The House voted Wednesday to set up a special panel to probe whether Planned Parenthood and other abortion providers are following the law when harvesting fetal tissue for research.

Buoyed by Republicans, the chamber voted 242-184 to set up a select committee that could shine a light on the controversial women’s health provider for months, after a conservative-led bid to strip its federal funding as part of a recent spending showdown ran into Democratic opposition.

While the GOP has targeted Planned Parenthood over its abortion practice before, its efforts reached new heights after the release of several undercover videos that appeared to show organization officials negotiating the sale of fetal body parts. Such sales are only legal if they are not done for profit. Planned Parenthood has denied any wrongdoing.

“This is a discussion that this country must have; we cannot shy away from what is an unsettling topic,” said Rep. Marsha Blackburn, Tennessee Republican and vice chairman of the Energy and Commerce Committee.

The bill by Rep. Virginia Foxx, North Carolina Republican, creates a panel that subsumes the Energy of Commerce Committee’s probe of how abortion providers handle and transfer fetal tissue, and if corrective legislation is needed. It will be composed of 14 members, eight Republicans and six Democrats, and will use existing funds instead of appropriating new money.

The House Committee on Oversight and Government Reform will continue to investigate how Planned Parenthood is funded, and the Judiciary Committee will explore whether the organization has broken existing laws.

All but one Republican, Rep. David Jolly of Florida, voted to set up a select committee, and only two Democrats, Reps. Collin Peterson of Minnesota and Dan Lipinski of Illinois, voted “yes.”

Democrats on both sides of the Capitol blasted the creation of another panel as a “baseless and politically motivated” attack on women’s health and a waste of time, as Congress tackles budget negotiations, highway funding and whether to extend the nation’s borrowing authority.

“Well, here we go again. Planned Parenthood is the new Benghazi,” Rep. Lois Frankel, Florida Democrat, said, comparing the effort to a Republican-led select committee investigating the 2012 attacks on a U.S. consulate in Libya that killed four Americans.

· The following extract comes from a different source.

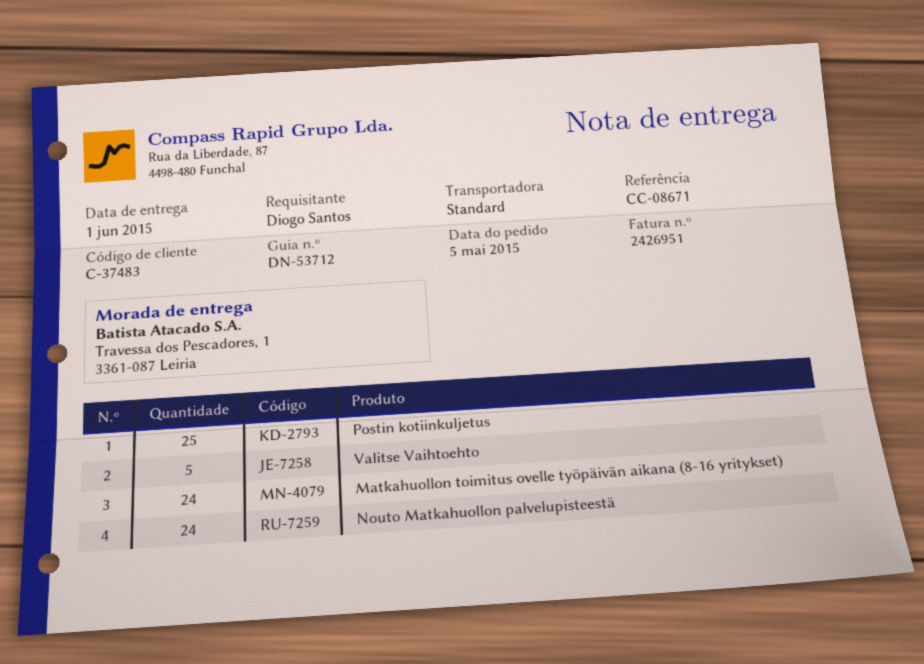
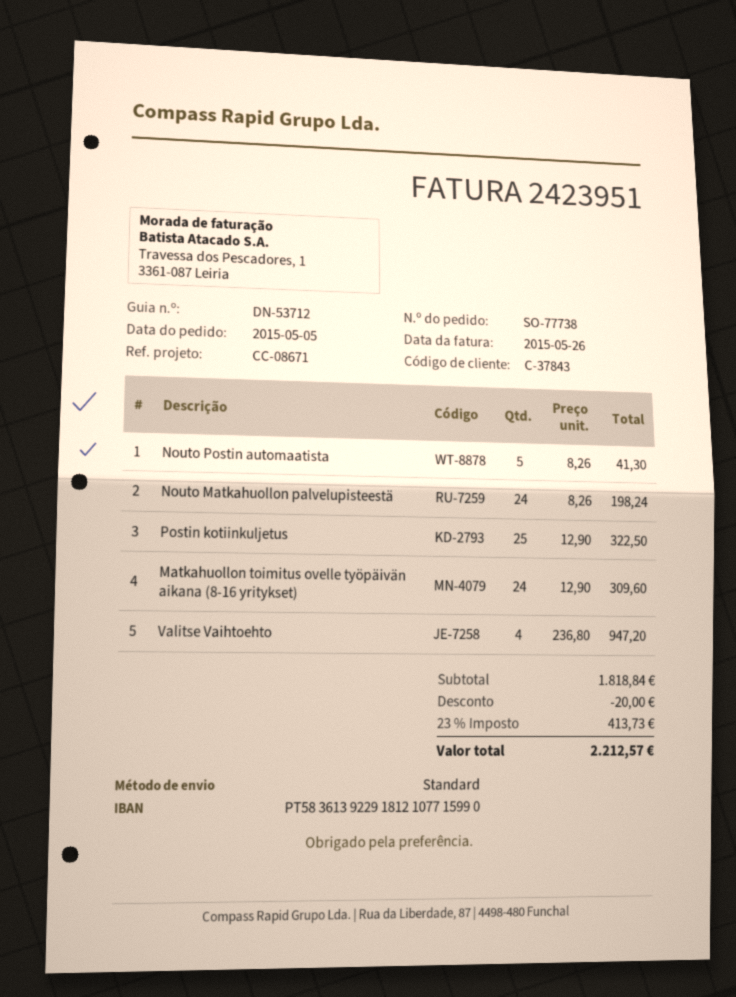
invoice number: 2426951 -> 2423951
customer number: C-37483 -> C-37843
Valitse Vaihtoehto: 5 -> 4
Nouto Postin automaatista: none -> 5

Rep. Elijah E. Cummings, Maryland Democrat, said a pair of Republicans seeking the speaker post, Rep. Kevin McCarthy of California and Rep. Jason Chaffetz of Utah, have cast doubt on both probes in televised remarks — the former tying the Benghazi panel to Hillary Rodham Clinton’s political fortunes as the 2016 Democratic front-runner, and the latter unable to say whether Planned Parenthood did anything illegal.

In combative testimony to Mr. Chaffetz’s oversight committee last month, Planned Parenthood chief Cecile Richards said the edited videos were an effort to “entrap” the organization, and that stripping her organization of federal funding would cut off access to birth control, cancer screenings and treatment for sexually transmitted infections.

“If they haven’t broken the law, what are we doing here?” Rep. Louise Slaughter, New York Democrat, said.

But GOP lawmakers said Planned Parenthood’s backers would be shocked by the videos if they’d actually watched them, quoting abortion providers who in the clips describe how they would crush fetal body parts in a certain way to harvest them for research.

“This is one of the most repulsive things you can watch, it turns your stomach to see [it],” Rep. Mike Kelly, Pennsylvania Republican, said.

The showdown over Planned Parenthood brought Congress to the brink of a government shutdown last month, when conservatives vowed to reject any spending measure that did not defund the organization.

Though no federal funds may be used for abortion, pro-life lawmakers feel they should not prop up Planned Parenthood through taxpayer funding.

An effort to fund basic government operations through Dec. 11 while defunding the organization ran into a Democratic filibuster in the Senate, prompting GOP leaders to come back with a “clean” funding resolution that didn’t target it.

A majority of House Republicans — 151 of them — voted against the measure, which nonetheless passed with the help of Democratic votes.